Your objective: Skip the pictures and write out, word for word, the lines below from the one with "108урцп | г: 60 -> 80" through the one with "505урцп | Калорийность: 55 -> 87", inclusive.

Top of Information supplied

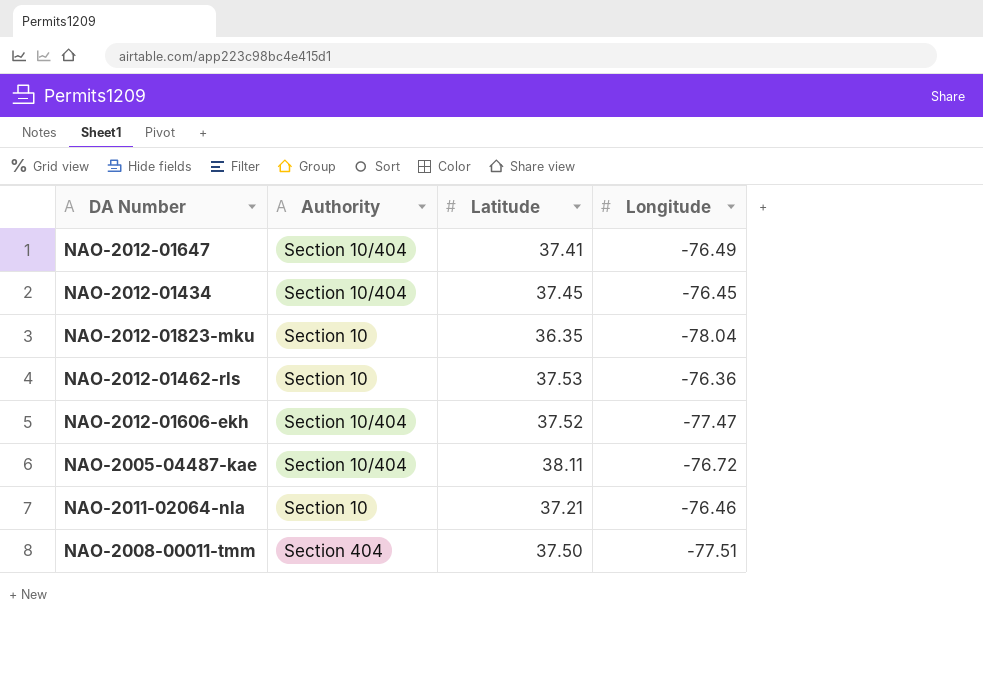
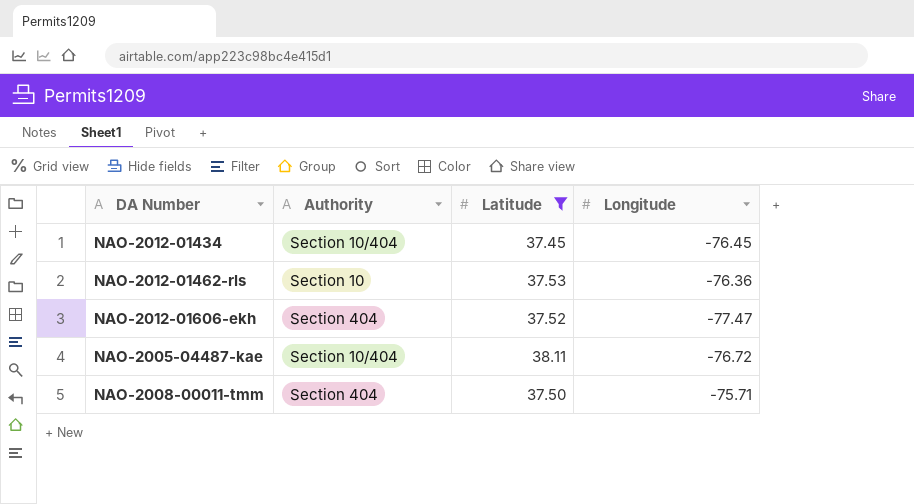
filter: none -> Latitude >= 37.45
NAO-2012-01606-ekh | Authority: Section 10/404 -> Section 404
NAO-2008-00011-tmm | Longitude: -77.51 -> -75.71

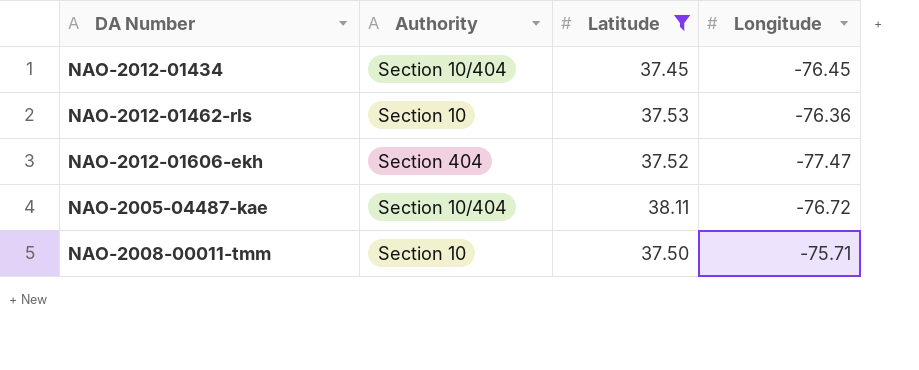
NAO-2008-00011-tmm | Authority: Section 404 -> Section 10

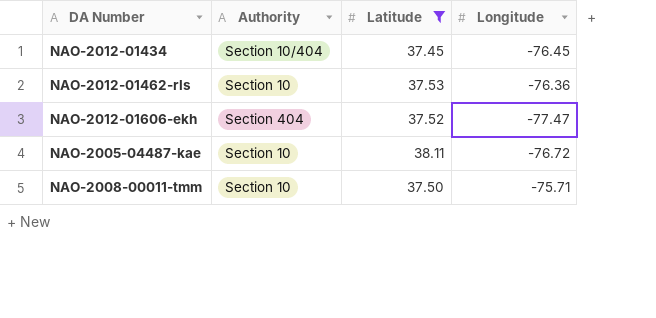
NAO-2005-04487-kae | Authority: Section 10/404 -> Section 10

Bottom of Information supplied
Top of Information supplied

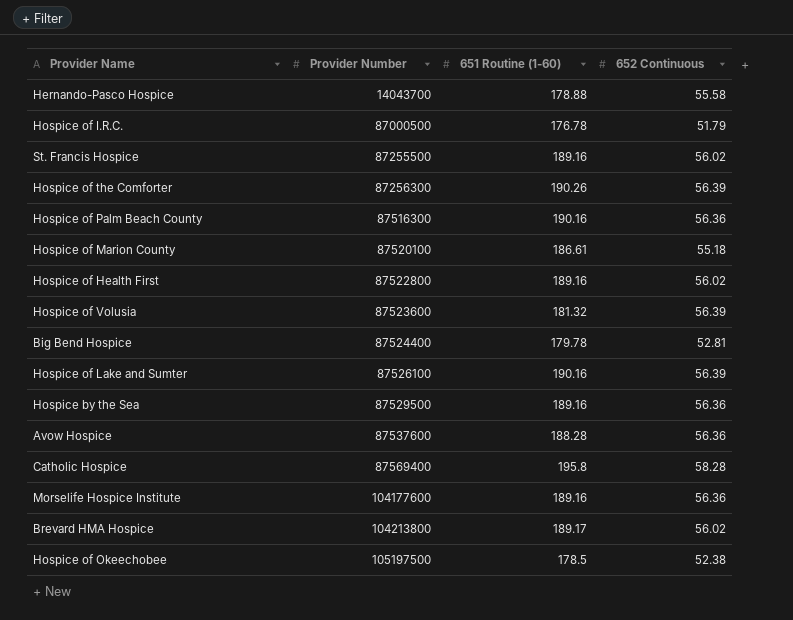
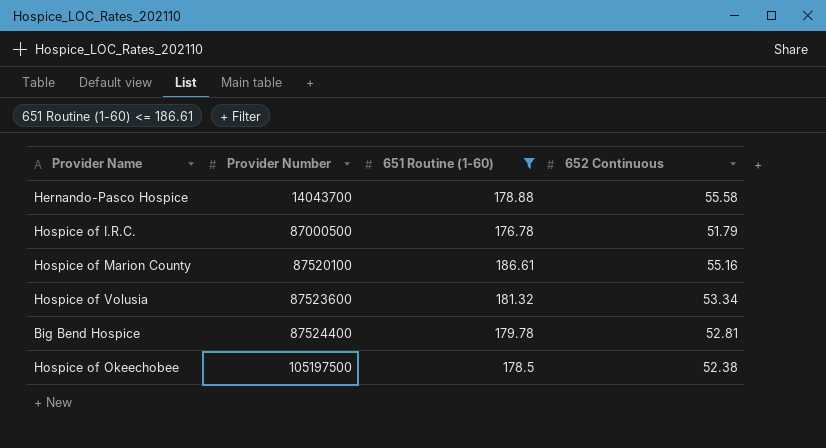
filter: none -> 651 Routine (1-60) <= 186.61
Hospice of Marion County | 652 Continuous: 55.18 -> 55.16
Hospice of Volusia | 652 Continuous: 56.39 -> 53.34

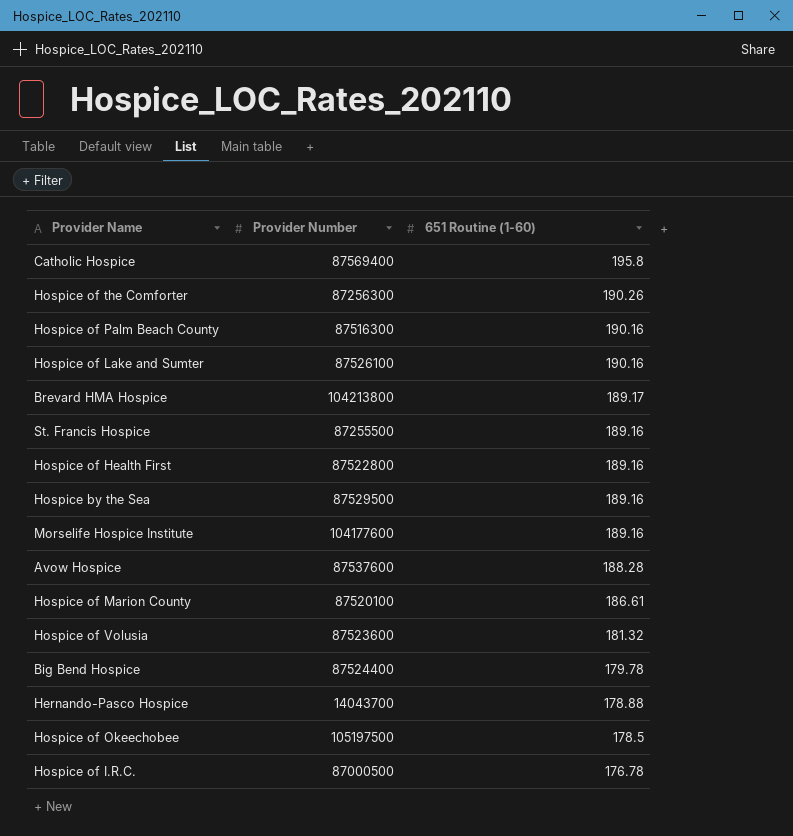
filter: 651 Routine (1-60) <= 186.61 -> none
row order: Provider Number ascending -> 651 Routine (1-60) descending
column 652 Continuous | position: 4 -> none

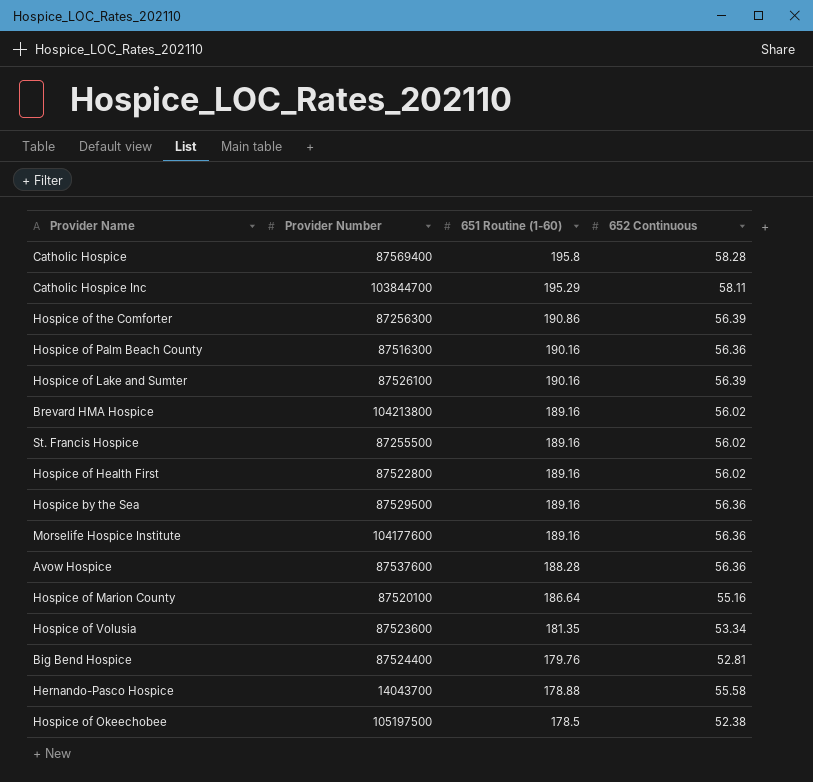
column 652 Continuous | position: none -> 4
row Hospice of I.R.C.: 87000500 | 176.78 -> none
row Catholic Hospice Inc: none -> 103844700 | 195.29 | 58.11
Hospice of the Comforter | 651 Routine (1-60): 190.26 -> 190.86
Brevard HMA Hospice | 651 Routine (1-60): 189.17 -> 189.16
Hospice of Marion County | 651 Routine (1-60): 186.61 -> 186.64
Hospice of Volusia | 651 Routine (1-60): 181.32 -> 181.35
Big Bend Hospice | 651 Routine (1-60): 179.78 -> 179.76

Bottom of Information supplied
Top of Information supplied

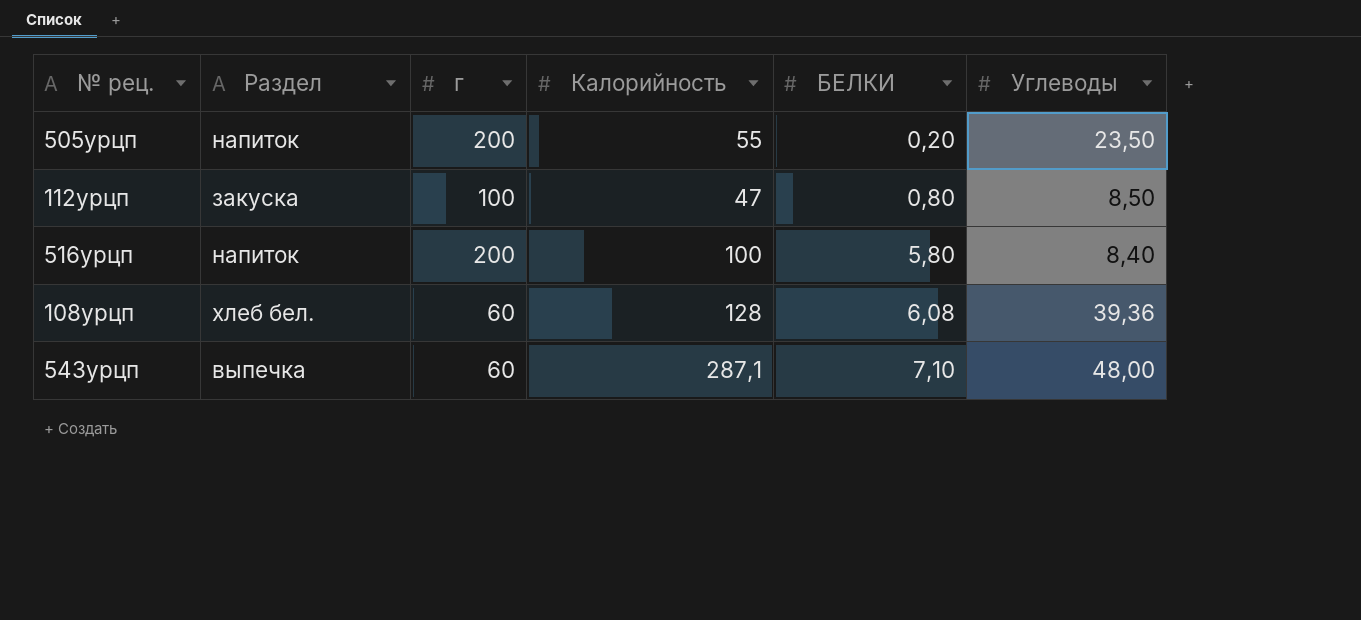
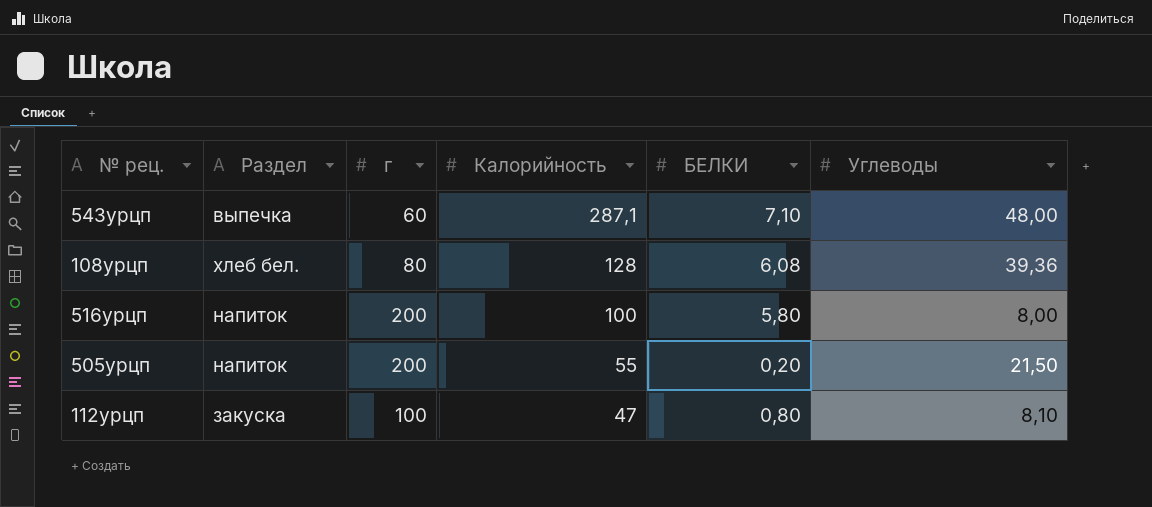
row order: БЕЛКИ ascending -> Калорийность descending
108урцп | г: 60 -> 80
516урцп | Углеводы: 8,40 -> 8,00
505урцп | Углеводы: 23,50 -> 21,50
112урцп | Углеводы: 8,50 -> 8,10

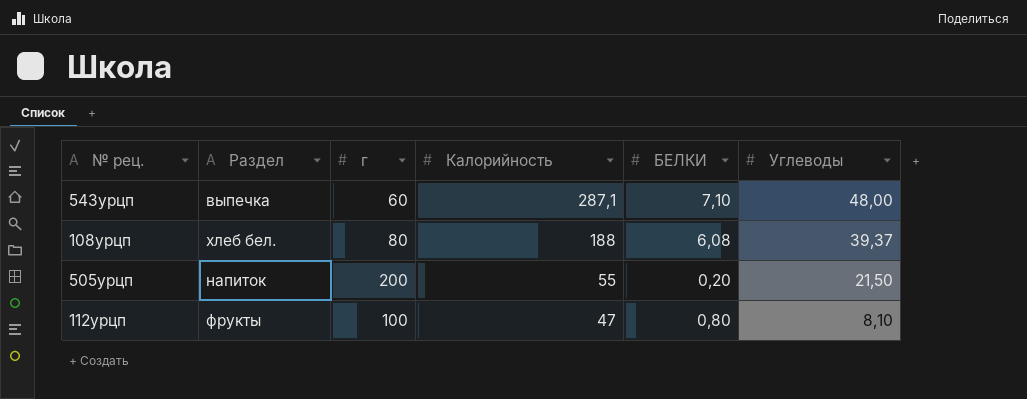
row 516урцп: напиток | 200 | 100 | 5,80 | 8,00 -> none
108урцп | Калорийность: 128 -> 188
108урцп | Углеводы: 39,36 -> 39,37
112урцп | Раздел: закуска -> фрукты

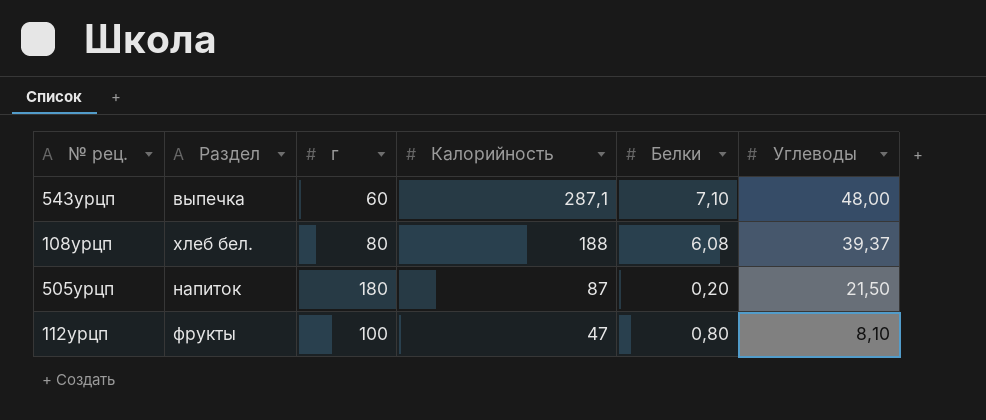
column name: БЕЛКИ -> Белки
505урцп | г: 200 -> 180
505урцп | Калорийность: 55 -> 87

Bottom of Information supplied

Answer to this exercise:
108урцп | г: 60 -> 80
516урцп | Углеводы: 8,40 -> 8,00
505урцп | Углеводы: 23,50 -> 21,50
112урцп | Углеводы: 8,50 -> 8,10

row 516урцп: напиток | 200 | 100 | 5,80 | 8,00 -> none
108урцп | Калорийность: 128 -> 188
108урцп | Углеводы: 39,36 -> 39,37
112урцп | Раздел: закуска -> фрукты

column name: БЕЛКИ -> Белки
505урцп | г: 200 -> 180
505урцп | Калорийность: 55 -> 87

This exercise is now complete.